[Required work]: Using the records below, find every line that includes "Exercise" and copy it.

[Dataset excerpts]:
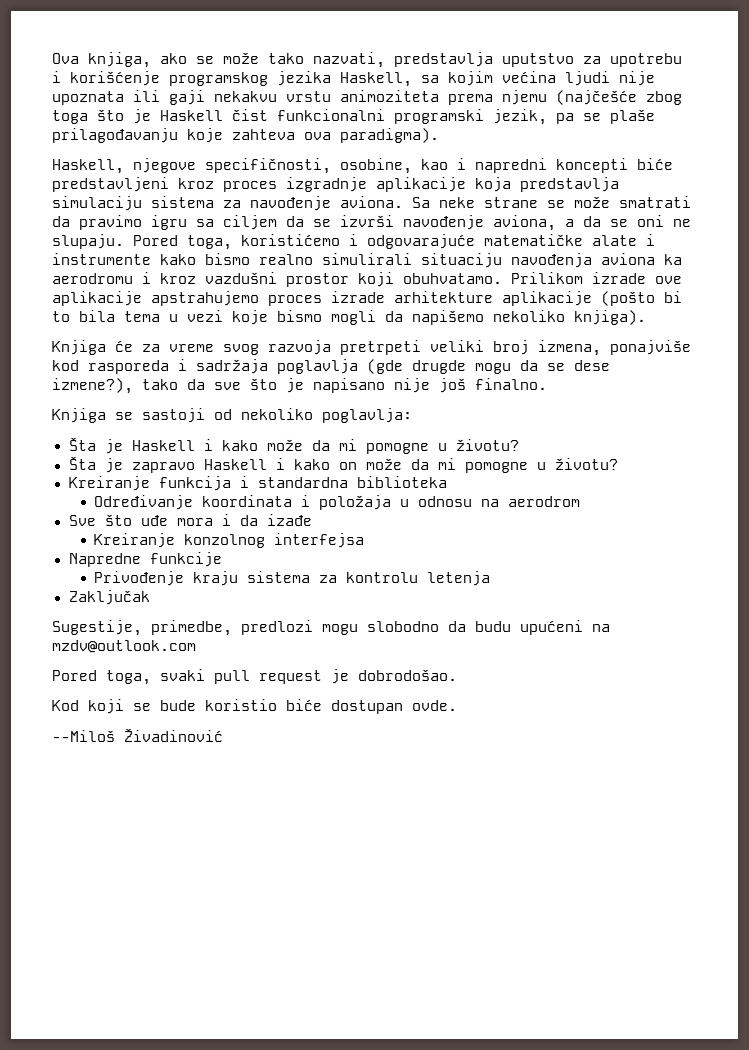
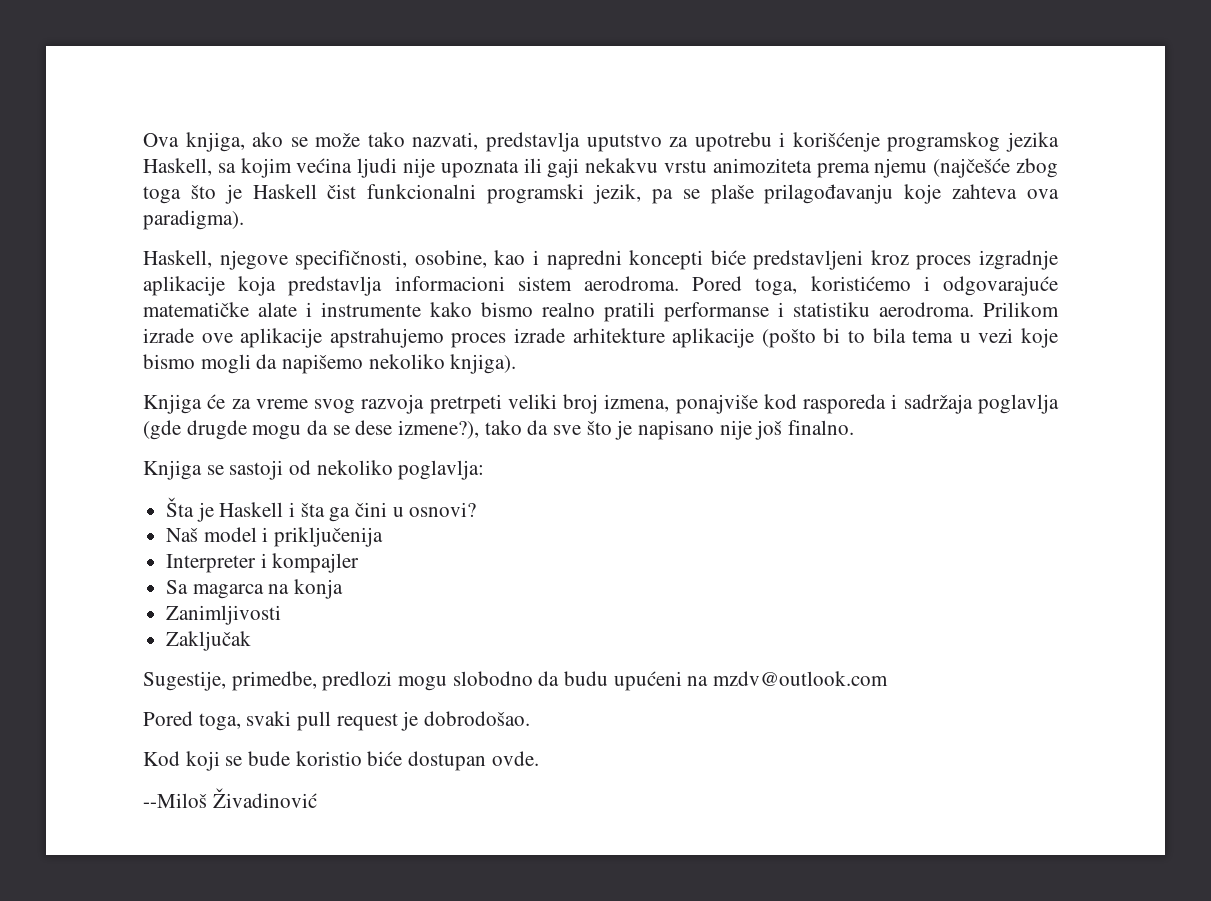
[52,196,691,211] [52,215,691,231] [52,234,124,249] simulaciju sistema za navođenje aviona. Sa neke strane se može smatrati da pravimo igru sa ciljem da se izvrši navođenje aviona, a da se oni ne slupaju. -> [394,276,679,291] informacioni sistem aerodroma.
[322,253,682,268] [52,272,502,287] simulirali situaciju navođenja aviona ka aerodromu i kroz vazdušni prostor koji obuhvatamo. -> [604,302,974,322] pratili performanse i statistiku aerodroma.
[221,439,519,454] [68,456,618,473] [68,476,447,491] [94,495,581,510] [68,514,312,526] [94,533,365,548] [68,552,222,567] [94,571,491,586] kako može da mi pomogne u životu? // Šta je zapravo Haskell i kako on može da mi pomogne u životu? // Kreiranje funkcija i standardna biblioteka // Određivanje koordinata i položaja u odnosu na aerodrom // Sve što uđe mora i da izađe // Kreiranje konzolnog interfejsa // Napredne funkcije // Privođenje kraju sistema za kontrolu letenja -> [300,502,477,522] [166,527,384,547] [166,553,360,573] [166,579,344,599] [166,605,282,625] šta ga čini u osnovi? // Naš model i priključenija // Interpreter i kompajler // Sa magarca na konja // Zanimljivosti

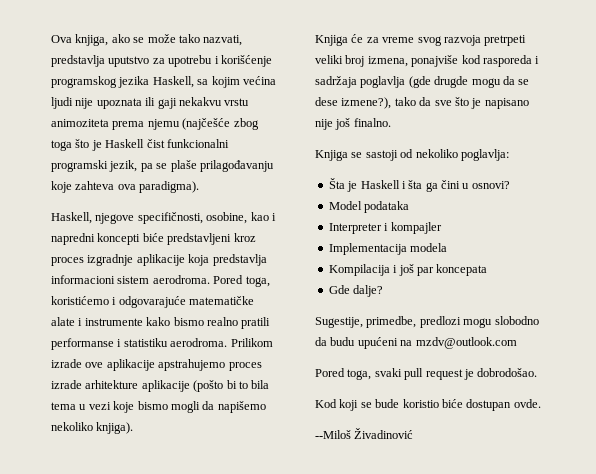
[166,527,384,547] Naš model i priključenija -> [328,201,410,213] Model podataka
[166,579,344,599] [166,605,282,625] [166,631,252,651] Sa magarca na konja // Zanimljivosti // Zaključak -> [328,243,448,255] [328,264,488,276] [328,285,384,297] Implementacija modela // Kompilacija i još par koncepata // Gde dalje?

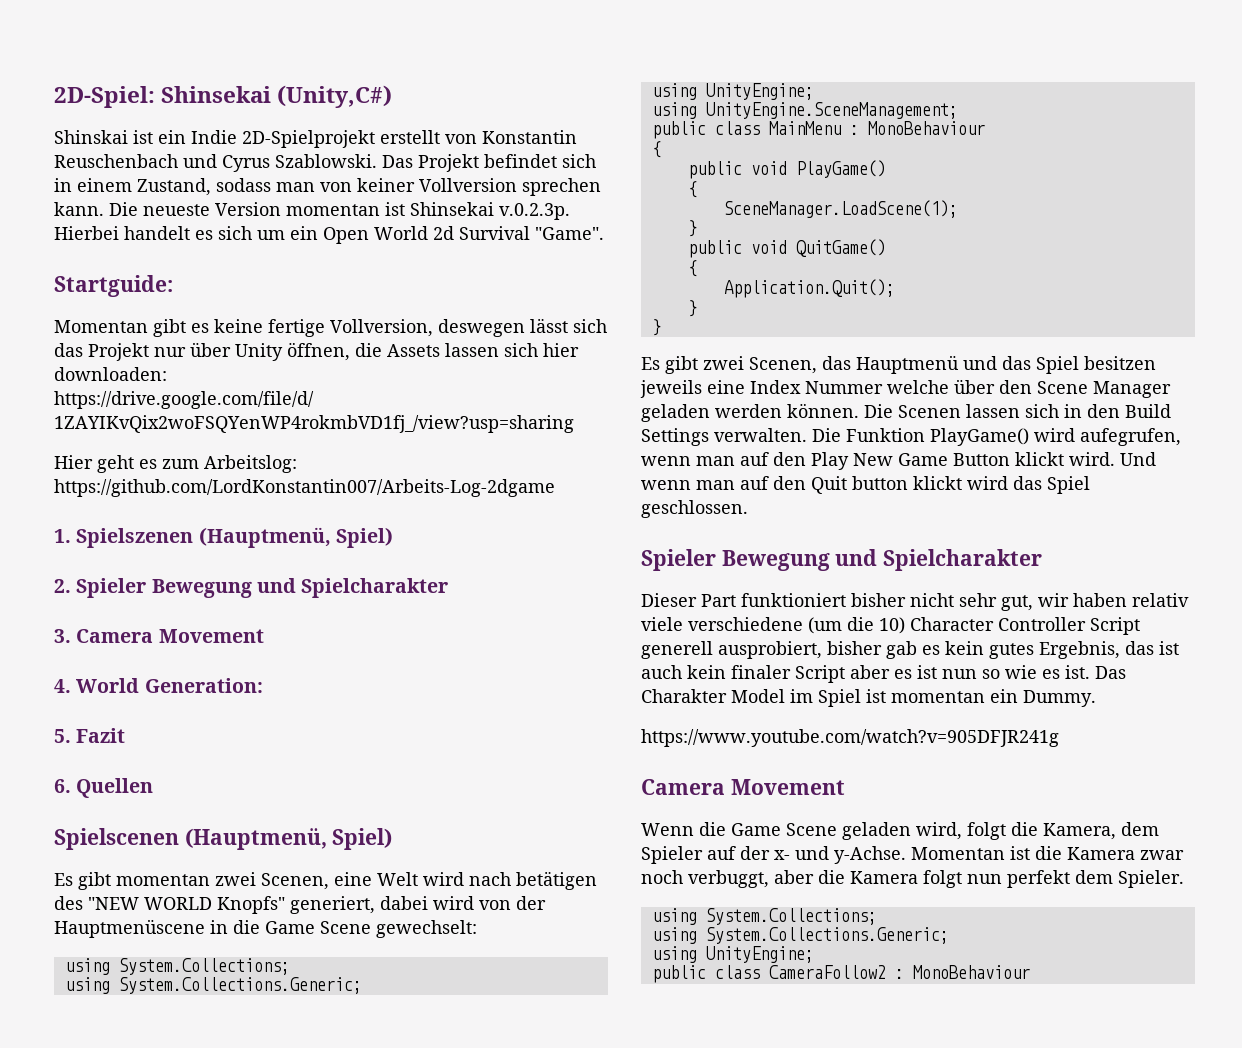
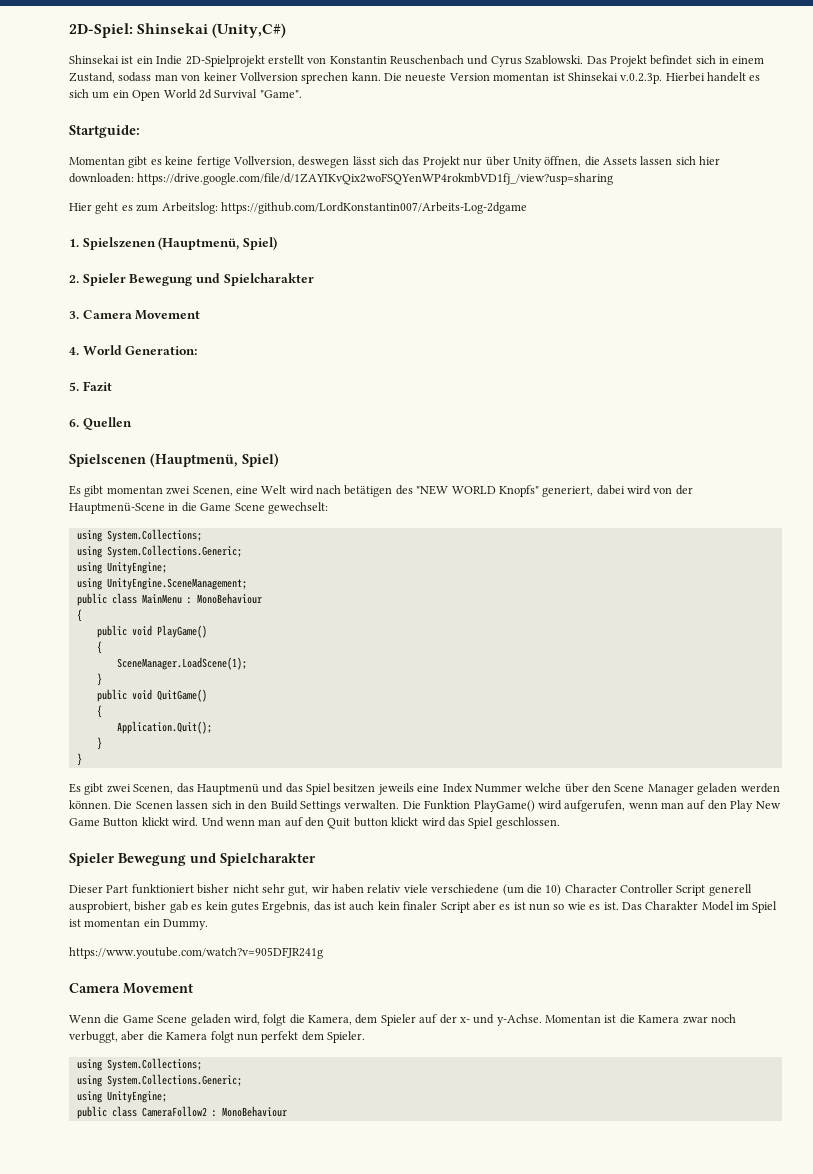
[54,130,128,144] Shinskai -> [69,55,119,64] Shinsekai
[54,919,205,938] Hauptmenüscene -> [69,502,165,514] Hauptmenü-Scene
[1080,428,1181,446] aufegrufen, -> [564,800,626,812] aufgerufen,

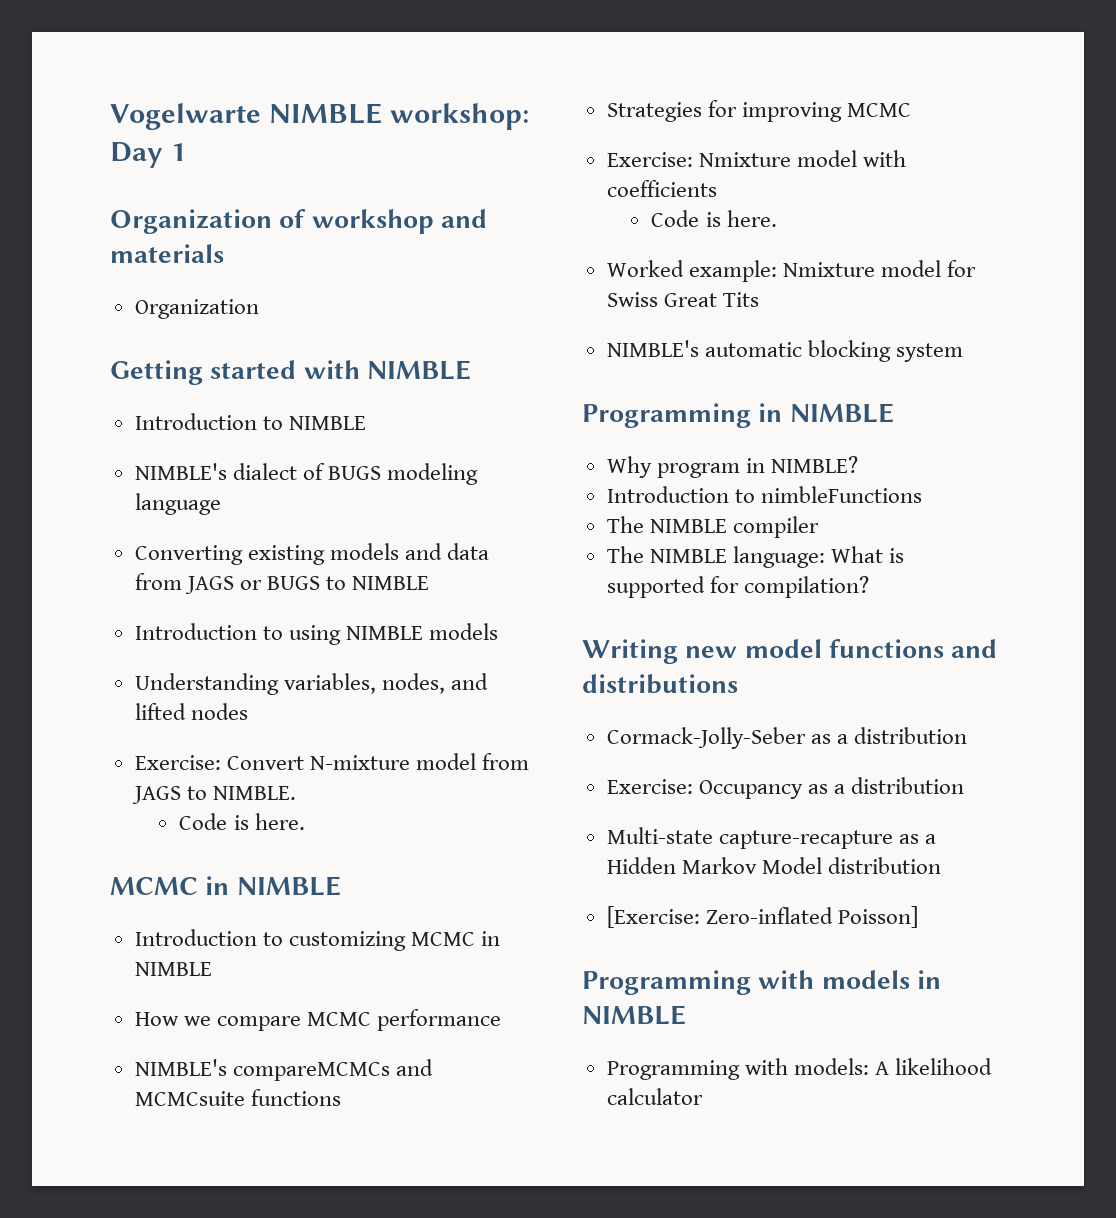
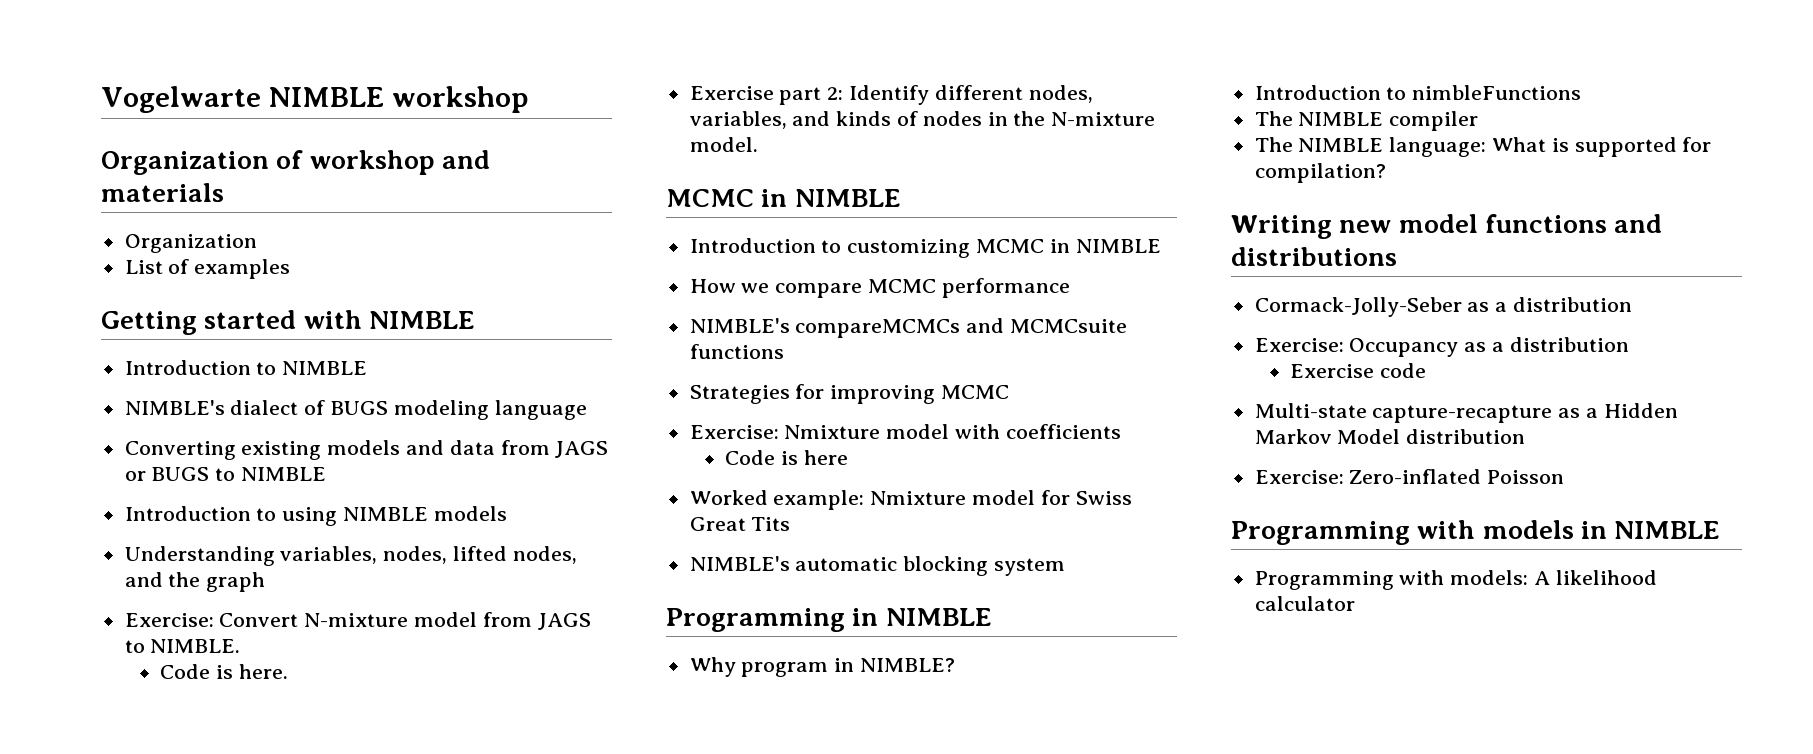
[389,103,529,130] [110,142,186,168] workshop: Day 1 -> [391,86,529,113] workshop
(259, 309) none -> [124,259,291,279] // List of examples
[450,673,488,690] [134,703,248,720] and lifted nodes -> [453,546,577,564] [124,572,266,592] lifted nodes, and the graph
(305, 821) none -> [689,85,1093,105] [689,111,1156,129] [689,137,758,152] // Exercise part 2: Identify different nodes, variables, and kinds of nodes in the N-mixture model.
[726,210,777,227] here. -> [803,450,848,465] here
(965, 785) none -> [1290,363,1427,378] // Exercise code
[606,906,918,928] [Exercise: Zero-inflated Poisson] -> [1254,469,1565,484] Exercise: Zero-inflated Poisson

[Worked solution]:
(305, 821) none -> [689,85,1093,105] [689,111,1156,129] [689,137,758,152] // Exercise part 2: Identify different nodes, variables, and kinds of nodes in the N-mixture model.
(965, 785) none -> [1290,363,1427,378] // Exercise code
[606,906,918,928] [Exercise: Zero-inflated Poisson] -> [1254,469,1565,484] Exercise: Zero-inflated Poisson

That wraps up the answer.